## Task to complete
Quote word for word the lines starting at the line with "31.12.2007: 8699954 -> 8000000" and ending at the final line of the entries. Leave out any pictures.
□ □ □
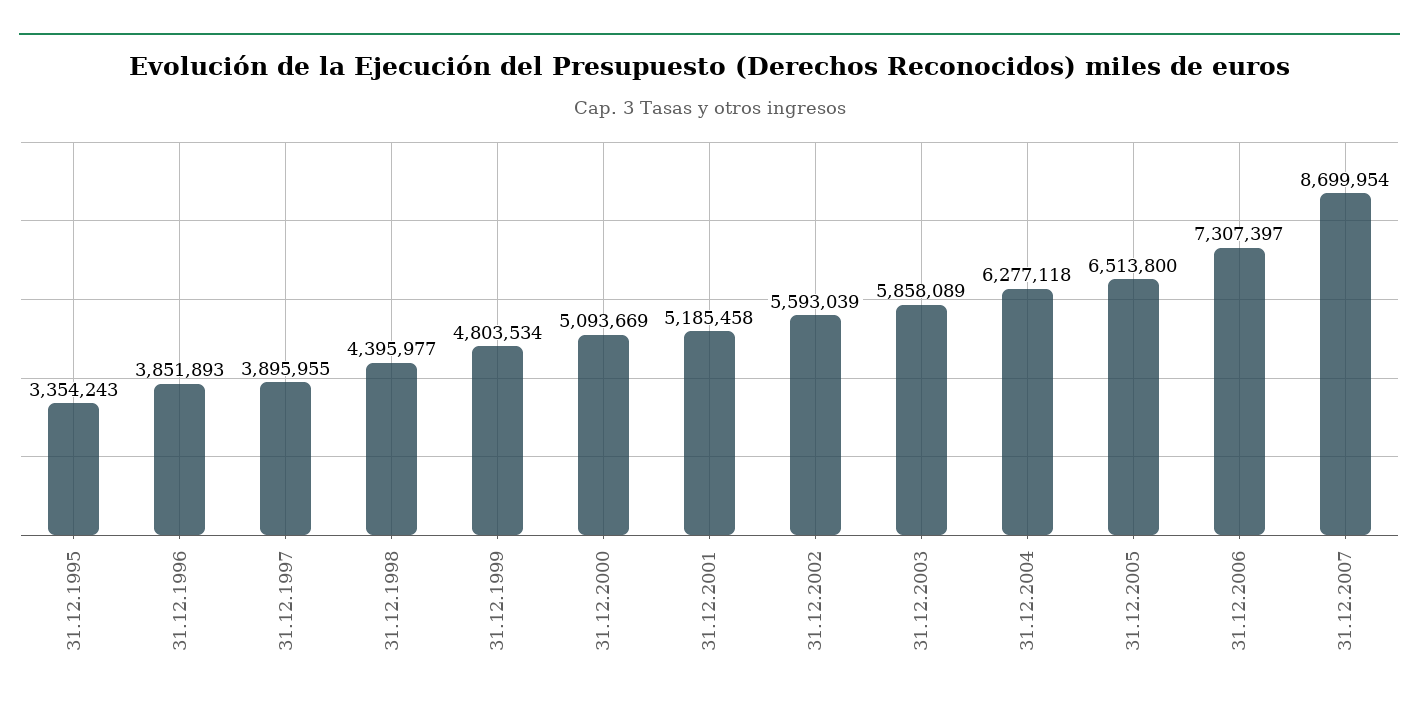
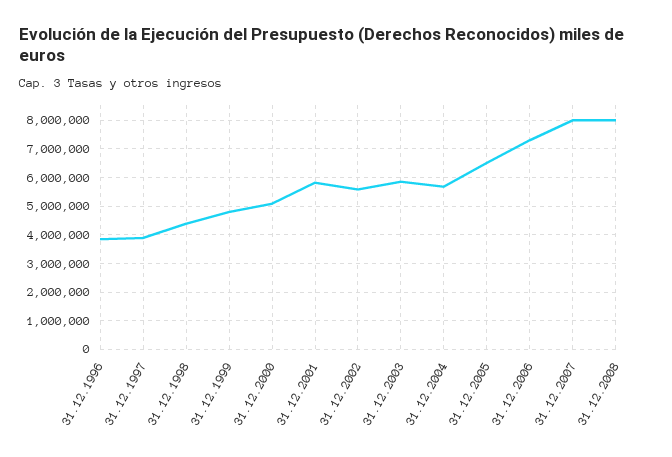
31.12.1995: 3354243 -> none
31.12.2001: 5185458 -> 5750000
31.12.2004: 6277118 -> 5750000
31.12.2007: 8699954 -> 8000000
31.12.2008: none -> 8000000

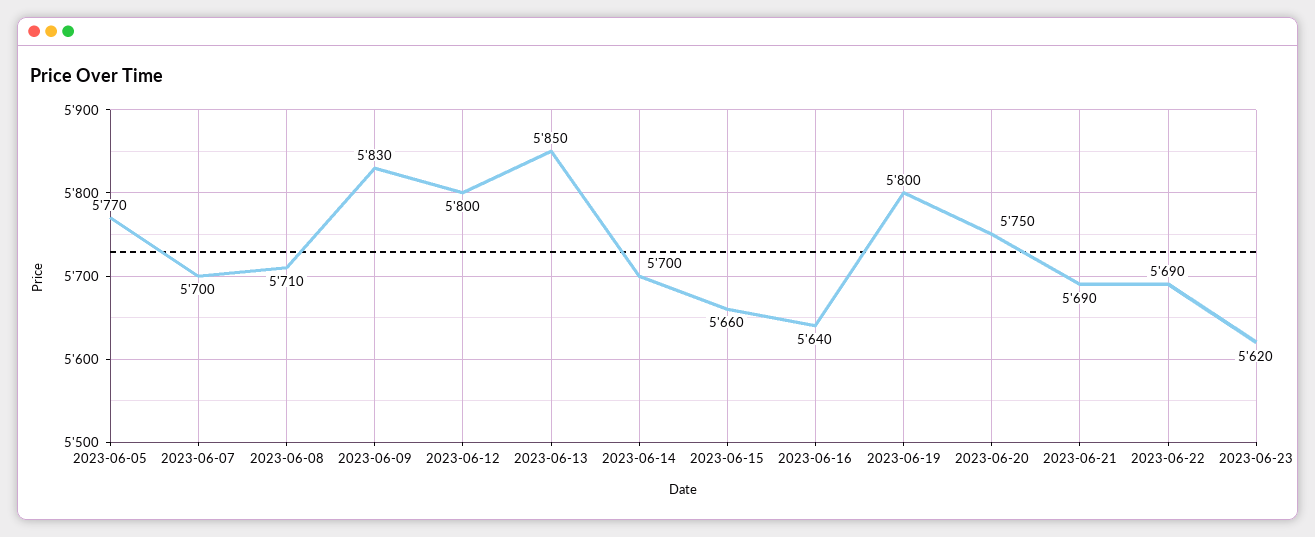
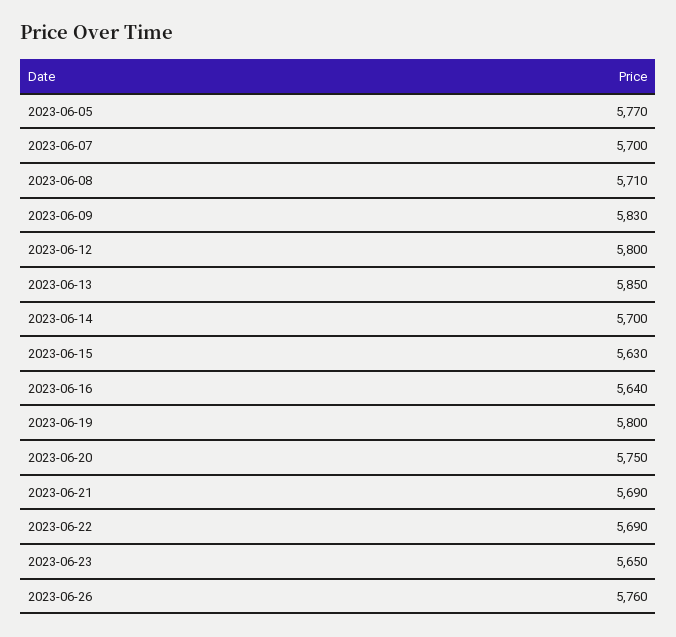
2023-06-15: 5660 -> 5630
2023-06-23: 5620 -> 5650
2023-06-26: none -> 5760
□ □ □
## Response box
31.12.2007: 8699954 -> 8000000
31.12.2008: none -> 8000000

2023-06-15: 5660 -> 5630
2023-06-23: 5620 -> 5650
2023-06-26: none -> 5760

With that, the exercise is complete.